The spectacle and it is yo, what a vaudevillian fantasy spectacle, the very film noir of The Great Flamarion (1945) emerges as a bruised and battered artifact of Republic Pictures, a studio widely known for its relentless production of economical diversions that seldom aspired to aesthetic grandeur.
Yet this film, in all its threadbare ambition, forces its way into the viewer’s consciousness through sheer audacity, as if demanding intellectual attention by the brutal force of its own mediocrity. I find it necessary to state with undisguised severity that the film’s existence is less an artistic offering than a challenge hurled at an audience presumed too complacent to resist.

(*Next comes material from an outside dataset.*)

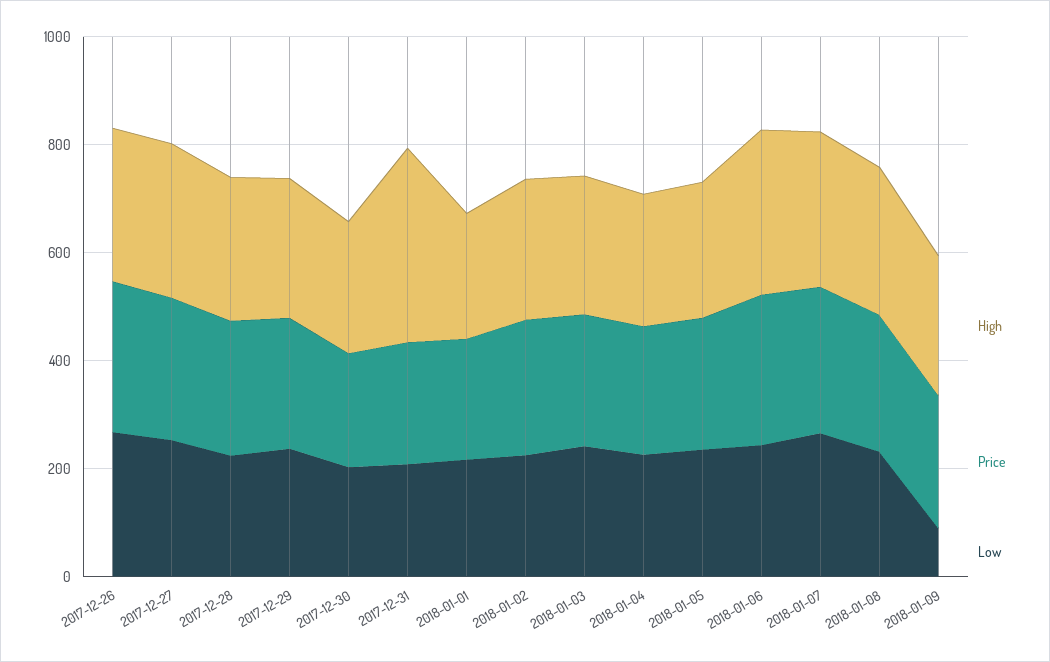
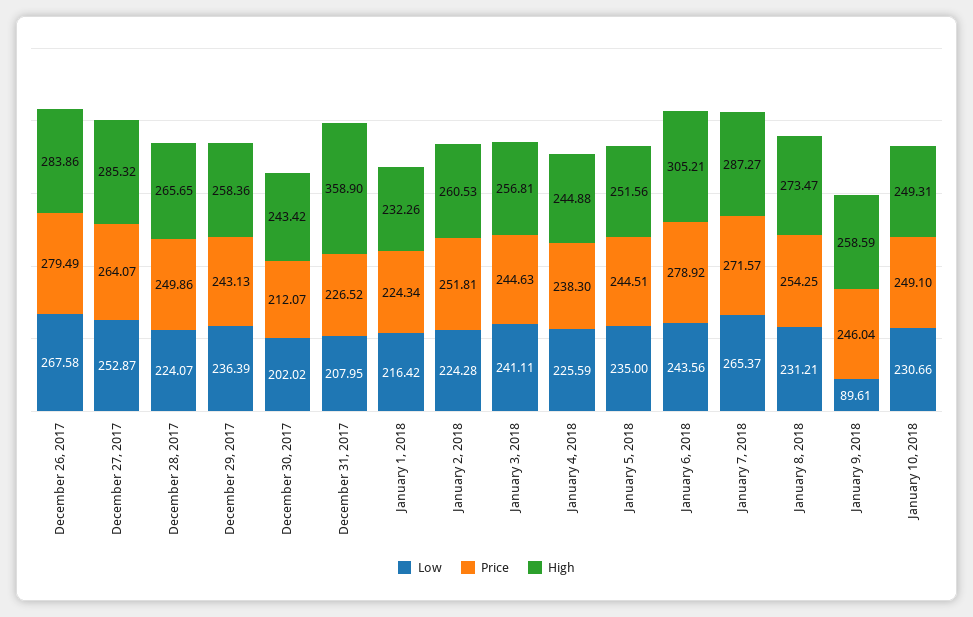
Low, January 10, 2018: none -> 230.66
Price, January 10, 2018: none -> 249.1
High, January 10, 2018: none -> 249.31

At its center stands Flamarion himself, embodied by the proudly immovable Erich von Stroheim, whose rigid posture suggests not the discipline of a seasoned performer but the fossilization of a once volcanic artistic temperament.
Flamarion is a marksman of near mythic precision, a figure who channels his romantic disillusionment into a vaudevillian gun act that becomes both profession and pathology. It is here that the film reveals its cruel thesis, for the apparent mastery of the weapon masks an emotional disarray so cavernous that only catastrophe could hope to fill it.

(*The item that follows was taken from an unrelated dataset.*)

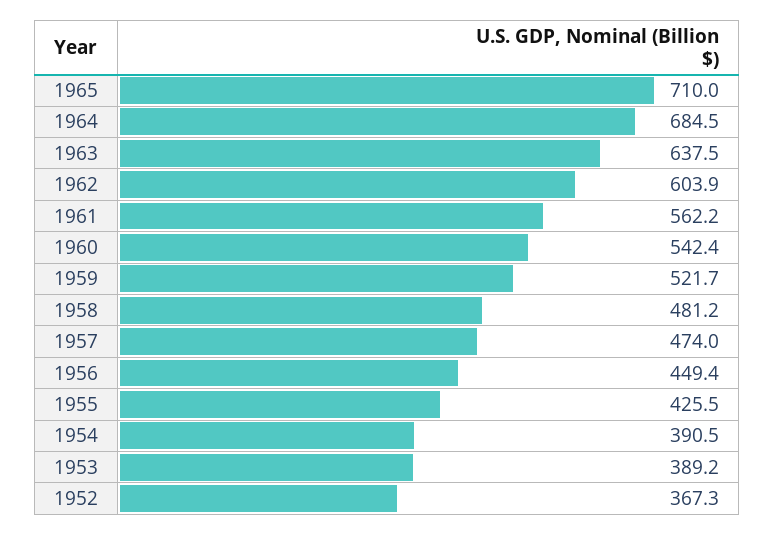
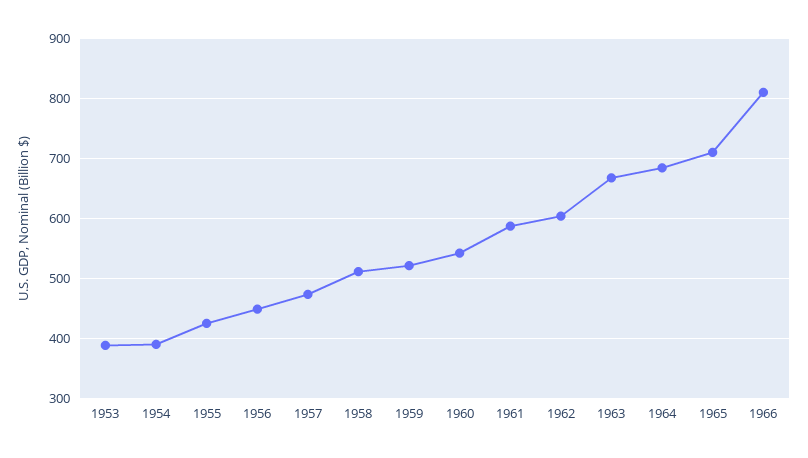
1963: 637.5 -> 670
1961: 562.2 -> 590
1958: 481.2 -> 510
1952: 367.3 -> none
1966: none -> 810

The film’s narrative machinery is propelled by Connie Wallace, played with incendiary relish by Mary Beth Hughes, who delivers a study in calculated seduction that borders on the metaphysical. Her beauty is treated not as a trait but as an instrument, sharpened and polished to pierce the defenses of any man foolish enough to assume he possesses agency.
If Flamarion’s precision is depicted as absolute, Connie’s deceit is portrayed as sublime, a phenomenon so natural to her character that moral judgment slides off her like water from lacquered glass.

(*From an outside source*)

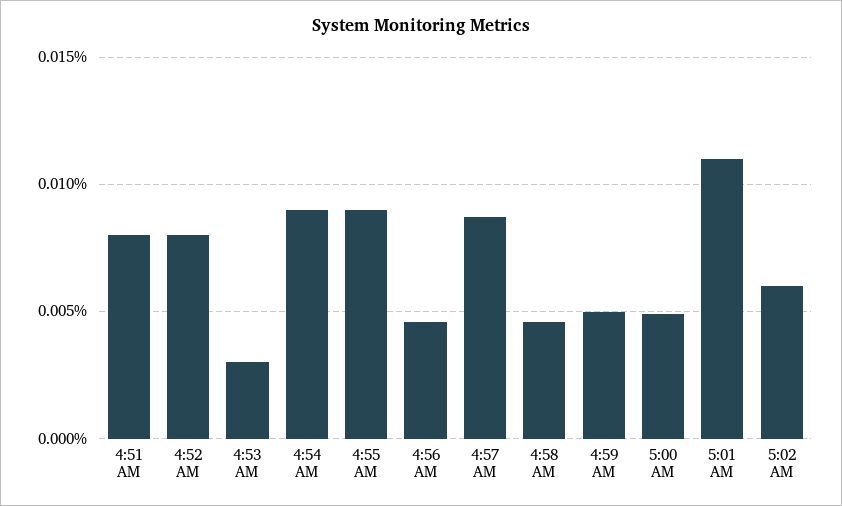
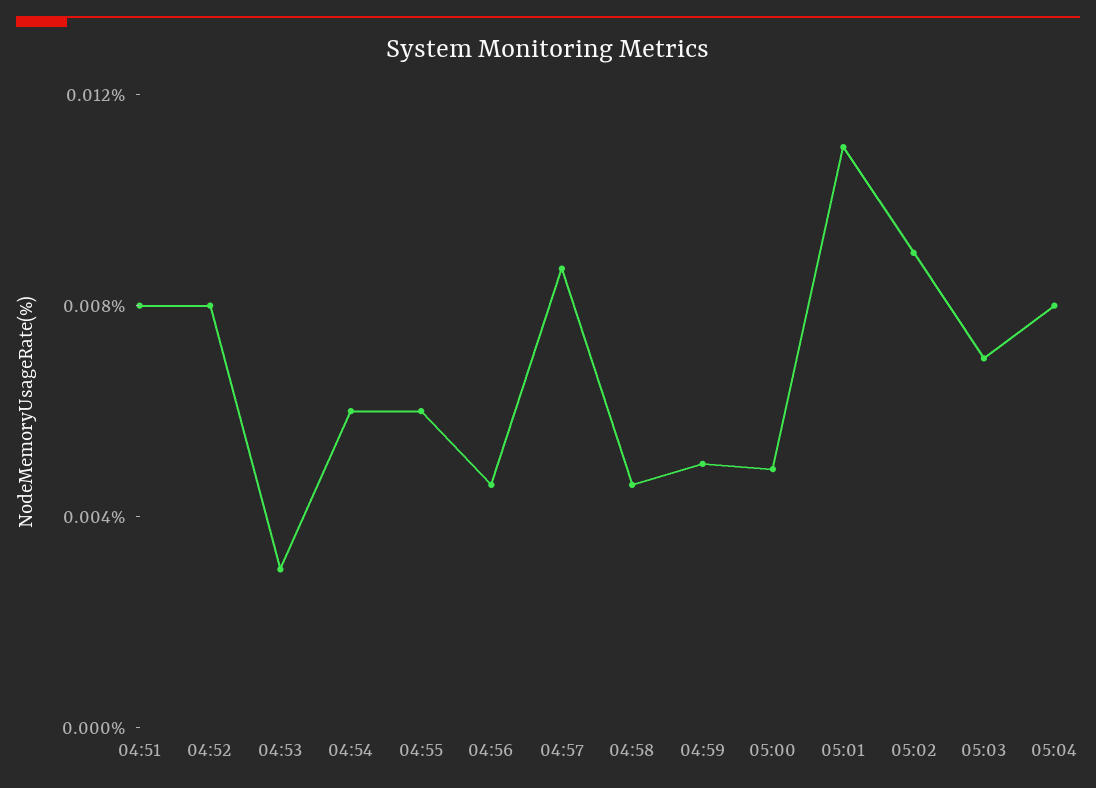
4:54 AM: 0.009 -> 0.006
4:55 AM: 0.009 -> 0.006
5:02 AM: 0.006 -> 0.009
05:03: none -> 0.007
05:04: none -> 0.008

Her husband Al, performed with pitiful conviction by Dan Duryea, completes the toxic triangle by embodying a drunk whose vices are inseparable from his humiliation. He is a man whose only remaining dignity lies in his ability to perform as Flamarion’s target, a position that literalizes his status as a human object of contempt. In this arrangement the film’s central metaphor is almost too blunt, yet it insists upon itself with such obstinate force that the viewer cannot help surrendering to it.
Predictability suffocates the plot from the outset, and anyone familiar with Scarlet Street (1945) or the not in fact endless but rather parade of Hugo Haas melodramas will recognize the pattern long before the film reveals its secrets, and regarding Scarlet Street (1945) it might even be the case that Dan Duryea is a clue!
![]() |
| Check this out! It's Mary Beth Hughes and Erich von Stroheim doing the old pistol 'n' smokerooney in Anthony Mann's The Great Flamarion (1945) |
This narrative transparency is not a flaw simply tolerated but a condition aggressively asserted, as though the film revels in daring the audience to accuse it of banality. It becomes clear that what matters is not the evolution of events but the grotesque inevitability with which they unfold, an inevitability that mocks the naive notion of suspense.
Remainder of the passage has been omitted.